Britain's blockbuster nuclear deal to get EU nod
The EU will recommend approval of Britain's ambitious plan to build its first nuclear plant in a generation, with backing from French and Chinese energy giants, after ruling that it met state aid rules, a spokesman said Monday.
The Hinkley Point project, to be built by France's EDF for $26 billion, is one of the world's most ambitious nuclear deals and is seen as a key boost to an industry brought to its knees by the 2011 Fukushima disaster in Japan.
The European Commission launched the probe in late 2013, delving closely into the project's elaborate price guarantee system that critics claim will prove hugely expensive to British consumers for decades to come.
Environmentalists also see Hinkley Point as an unnecessary bow to nuclear energy just when the use of renewables, such as wind and solar power, is beginning to take hold.
"As our discussions with British authorities have ended with an agreement, the Competition Commission will recommend a positive decision" on the Hinkley Point project, a spokesman for Commissioner Joaquin Almunia said.
"In principle, the decision should be made in October," he added.
A year ago, the British government signed the huge £16-billion ($26-billion, 18.9-billion-euro) deal for EDF to build two reactors at Hinkley Point C in southwestern England to meet Britain's future energy needs.
Under the accord, EDF gets a 45-50 percent stake, China General Nuclear (CGN) and China National Nuclear Corporation (CNNC) will have a combined 30-40 percent and another French firm, Areva, 10 percent.
- Doubts after Fukushima -
The project is based on an agreed electricity price, locked in for 35 years, of £92.50 per megawatt hour plus inflation, which is about double the prevailing market rate in Britain.
Crucially, if the market price falls below that level, the British government will make up the difference, a potentially heavy burden which critics claim could substantially disrupt the European electric power market.

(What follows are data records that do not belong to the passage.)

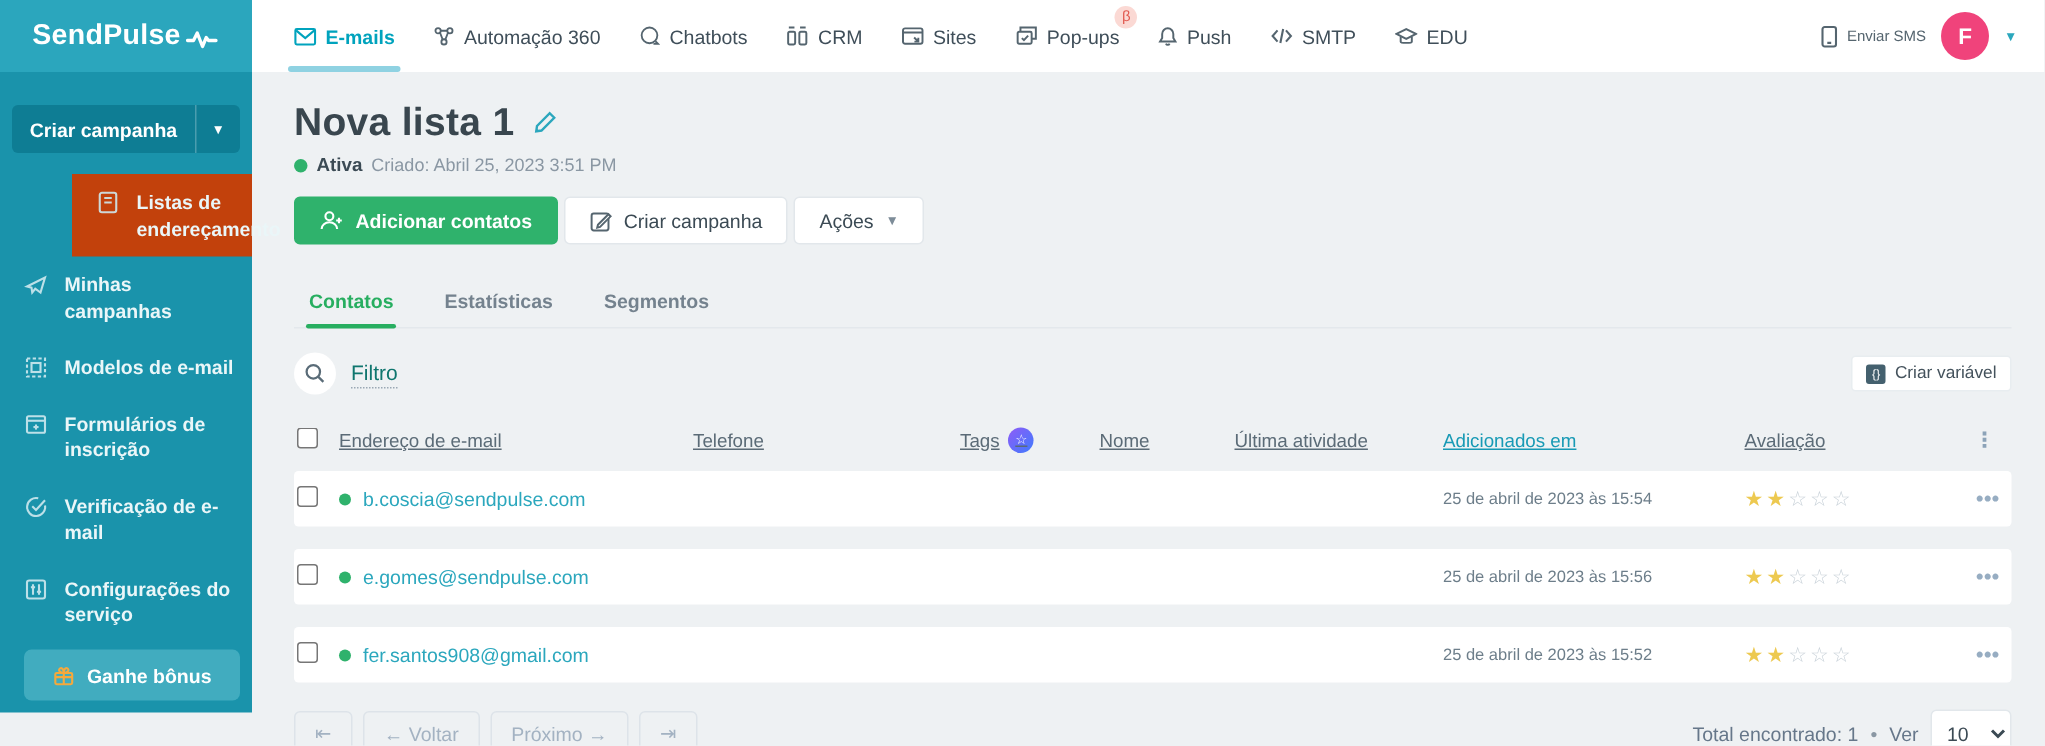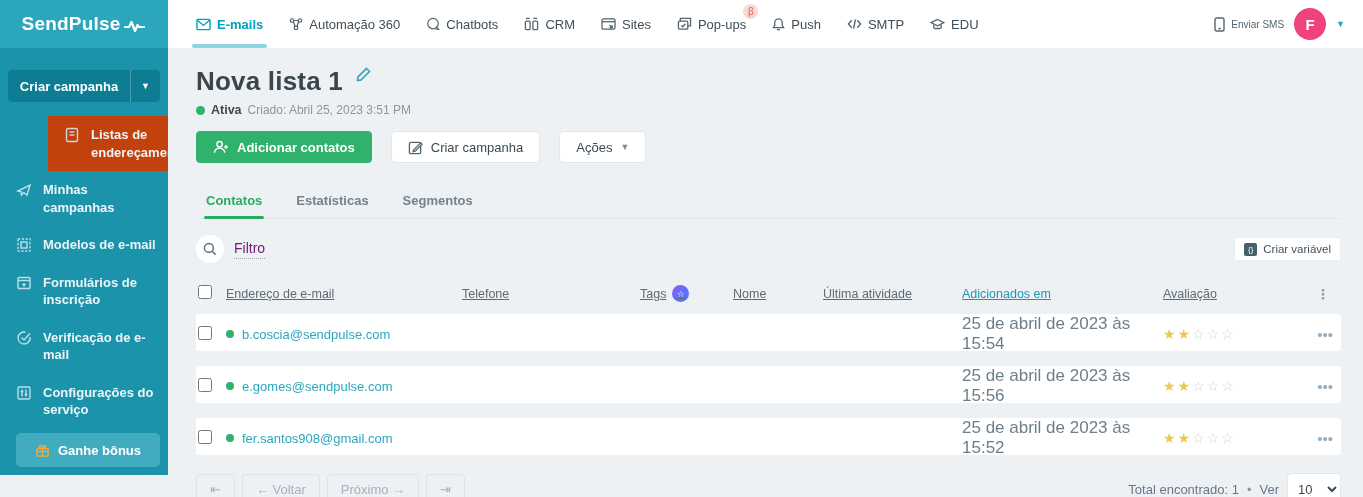--- a/index.html
+++ b/index.html
@@ -31,55 +31,55 @@
   .nav-item.active .n-icon { color:#00a3bd; }
   .nav-item.active::after { content:""; position:absolute; left:-4px; right:-4px; bottom:0; height:4px; background:#8fd2e2; border-radius:2px; }
   .beta { position:absolute; top:4px; right:-12px; width:15px; height:15px; border-radius:50%; background:#fbd9d4; color:#e25b52; font-size:10px; line-height:15px; text-align:center; }
   .top-right { display:flex; align-items:center; gap:10px; }
   .sms { display:flex; align-items:center; gap:6px; font-size:10px; color:#55656f; cursor:pointer; }
   .avatar { width:32px; height:32px; border-radius:50%; background:#f0437b; color:#fff; font-size:15px; font-weight:bold; display:flex; align-items:center; justify-content:center; cursor:pointer; }
   .av-caret { color:#2ba7bd; font-size:9px; cursor:pointer; }
 
   
   main { flex:1; padding:18px 22px 0 28px; position:relative; }
-  .title-row { display:flex; gap:12px; }
+  .title-row { display:flex; align-items:center; gap:12px; }
   h1 { font-size:26px; font-weight:bold; color:#39464e; letter-spacing:.2px; }
   .edit-ic { color:#2ba7bd; cursor:pointer; display:flex; }
   .status-row { margin-top:6px; display:flex; align-items:center; gap:6px; font-size:12px; color:#8a97a3; }
   .status-dot { width:9px; height:9px; border-radius:50%; background:#2fb26c; }
   .status-label { color:#3b4a54; font-weight:bold; font-size:12.5px; }
-  .actions-row { margin-top:14px; display:flex; gap:19px; }
+  .actions-row { margin-top:14px; display:flex; gap:4px; }
   .btn { height:32px; border-radius:4px; font-family:inherit; font-size:13px; display:flex; align-items:center; gap:8px; padding:0 16px; cursor:pointer; }
   .btn-green { background:#2fb26c; border:1px solid #2fb26c; color:#fff; font-weight:bold; }
   .btn-white { background:#fff; border:1px solid #e2e7eb; color:#3b4a54; }
   .btn .bcaret { font-size:9px; color:#7d8c98; }
 
   .tabs { margin-top:22px; display:flex; gap:30px; border-bottom:1px solid #e3e8ec; padding:0 8px; }
   .tab { padding:8px 2px 10px 2px; font-size:13px; font-weight:bold; color:#74828e; cursor:pointer; position:relative; }
   .tab.active { color:#27ae60; }
   .tab.active::after { content:""; position:absolute; left:0; right:0; bottom:-1px; height:3px; background:#27ae60; border-radius:2px; }
 
   .toolbar { margin-top:16px; display:flex; align-items:center; justify-content:space-between; }
   .filter { display:flex; align-items:center; gap:10px; cursor:pointer; }
   .filter-circle { width:28px; height:28px; border-radius:50%; background:#fff; display:flex; align-items:center; justify-content:center; color:#5a6c78; }
-  .filter-label { font-size:14px; color:#701a75; border-bottom:1px dotted #9aa8b4; padding-bottom:2px; }
+  .filter-label { font-size:14px; color:#0f766e; border-bottom:1px dotted #9aa8b4; padding-bottom:2px; }
   .var-btn { height:24px; background:#fff; border:1px solid #e8edf0; border-radius:3px; font-family:inherit; font-size:11.5px; color:#44525c; display:flex; align-items:center; gap:6px; padding:0 9px; cursor:pointer; }
   .var-ic { width:13px; height:13px; background:#44606e; color:#fff; font-size:8px; line-height:13px; text-align:center; border-radius:2px; }
 
   .grid { display:grid; grid-template-columns:30px 236px 178px 93px 90px 139px 201px 147px 1fr; align-items:center; }
   .thead { margin-top:12px; padding:10px 0 12px 0; font-size:12.5px; color:#5b6b77; }
   .thead .th { display:flex; align-items:center; gap:6px;text-decoration:underline; }
   .th-sorted { color:#189ab5; }
   .tag-badge { width:17px; height:17px; border-radius:50%; background:linear-gradient(135deg,#8f5cf7,#3f7bfd); color:#fff; font-size:9px; display:flex; align-items:center; justify-content:center; }
   .kebab-v { color:#8ca3b8; font-size:14px; font-weight:bold; text-align:right; padding-right:10px; cursor:pointer; letter-spacing:1px; }
 
   .trow { background:#fff; border-radius:3px; height:37px; margin-bottom:15px; font-size:13px; }
   .email-cell { display:flex; align-items:center; gap:8px; color:#2ba7bd; cursor:pointer; }
   .g-dot { width:8px; height:8px; border-radius:50%; background:#2fb26c; flex:0 0 8px; }
-  .date-cell { color:#6d7e8a; font-size:17px; }
+  .date-cell { color:#6d7e8a; font-size:11px; }
   .stars { letter-spacing:2px; font-size:14px; }
   .star-f { color:#edc950; }
   .star-e { color:#c9d2d9; }
   .meatballs { color:#97adc2; font-size:15px; text-align:right; padding-right:8px; cursor:pointer; }
   input[type=checkbox] { width:14px; height:14px; margin-left:2px; accent-color:#2ba7bd; cursor:pointer; }
 
   .pager { margin-top:18px; display:flex; align-items:center; justify-content:space-between; }
   .pager-left { display:flex; gap:7px; }
   .pg-btn { height:31px; min-width:33px; padding:0 13px; background:transparent; border:1px solid #dde3e9; border-radius:4px; color:#a3b2c2; font-family:inherit; font-size:13px; cursor:pointer; }
   .pager-right { display:flex; align-items:center; gap:8px; font-size:13px; color:#66778a; }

Anti-nuclear activists at Greenpeace called the impending approval a "backroom deal", pushed through at the behest of the nuclear power lobby before the Commission ends its mandate at the end of October.
"Only a year ago the Commission said that Hinkley was 'in principle incompatible under EU State aid rules'," Greenpeace EU legal adviser Andrea Carta said in a statement.
"Now, under pressure from the UK government and French nuclear operator EDF, the Commission is preparing to perform a U-turn," he added.
At full capacity, the two new reactors will be able to produce seven percent of Britain's electricity, enough to power five million homes.
Britain currently has 16 reactors which provide about 20 percent of the country's energy needs and London is placing nuclear power at the heart of its low-carbon energy policy.
This is in stark contrast to Europe's biggest economy Germany, which vowed to phase out nuclear power in the wake of Japan's 2011 Fukushima disaster, the worst atomic disaster since Chernobyl.
More than three years after the disaster, where a tsunami sent reactors into meltdown, global opinions remain deeply divided on the safety of the nuclear technology.